• **Work item**:
Begin with the line containing "(228, 255) none" and copy every line after it to the end of the entries, exactly, leaving out the lines before it.

[Content revision data]
-- Opening Marker --

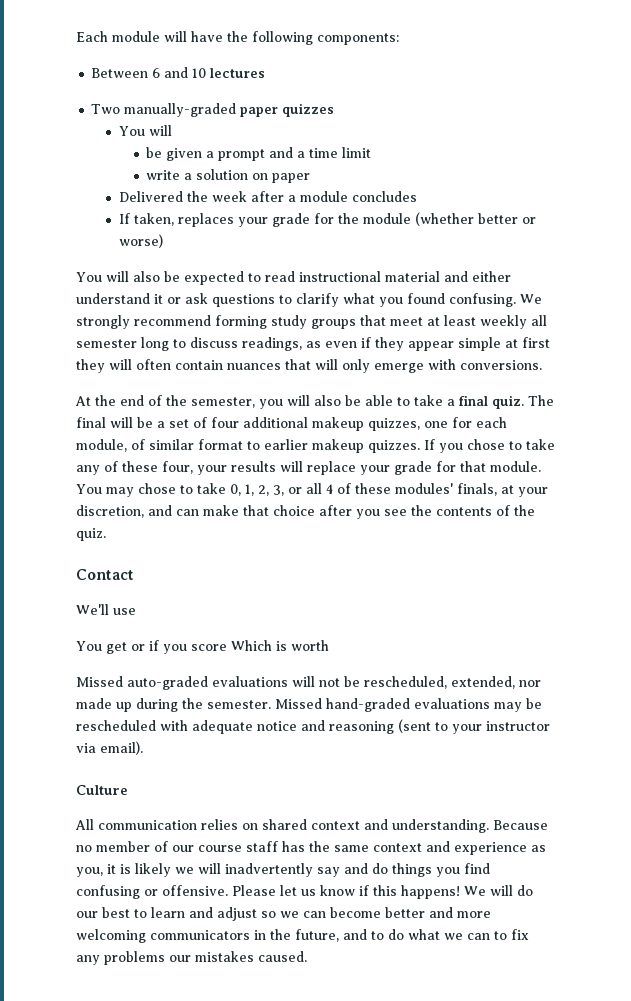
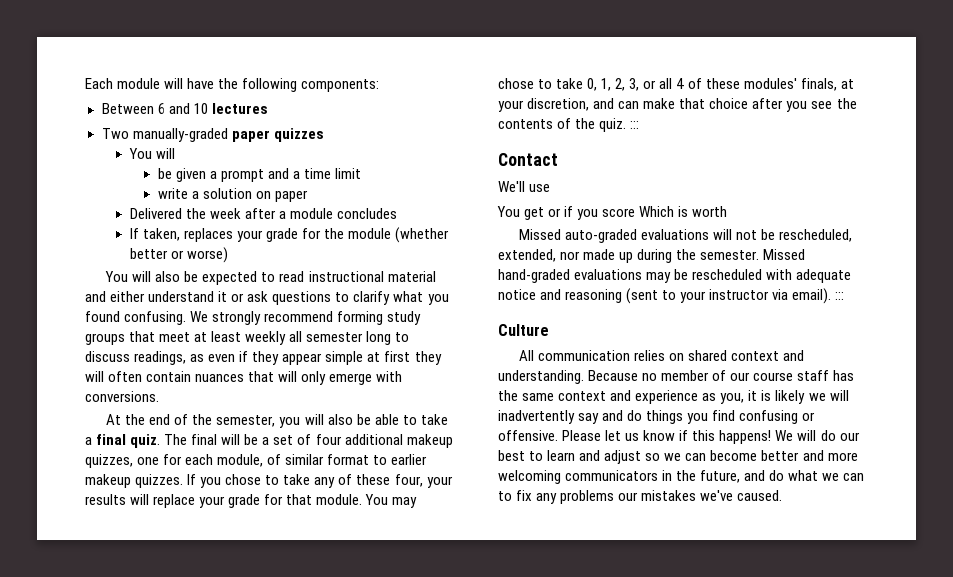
(106, 534) none -> [630,121,640,129] :::
(143, 748) none -> [835,292,845,300] :::
[371,931,384,940] to -> (766, 475) none
(254, 956) none -> [700,490,734,501] we've

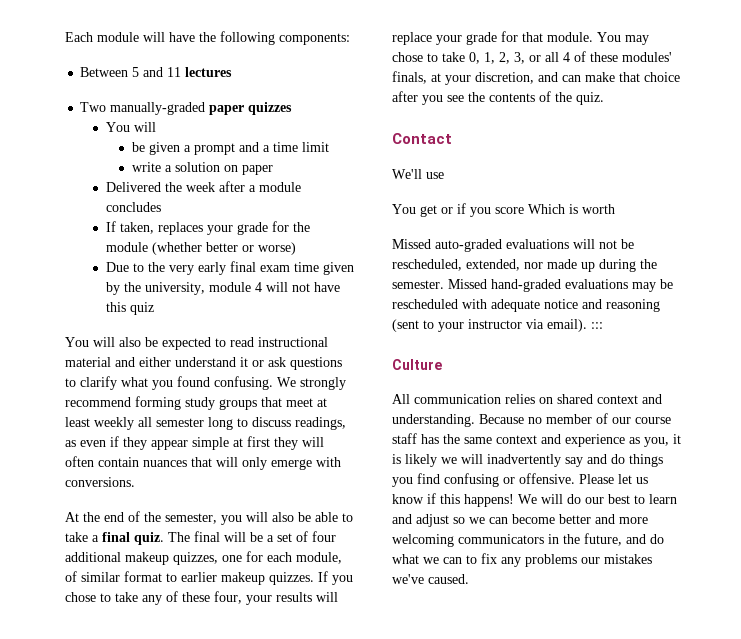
[157,103,208,114] 6 and 10 -> [132,67,182,77] 5 and 11
(228, 255) none -> [106,261,355,275] [106,282,341,295] [106,302,155,315] // Due to the very early final exam time given by the university, module 4 will not have this quiz
[630,121,640,129] ::: -> (604, 98) none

-- Closing Marker --

• **Result**:
(228, 255) none -> [106,261,355,275] [106,282,341,295] [106,302,155,315] // Due to the very early final exam time given by the university, module 4 will not have this quiz
[630,121,640,129] ::: -> (604, 98) none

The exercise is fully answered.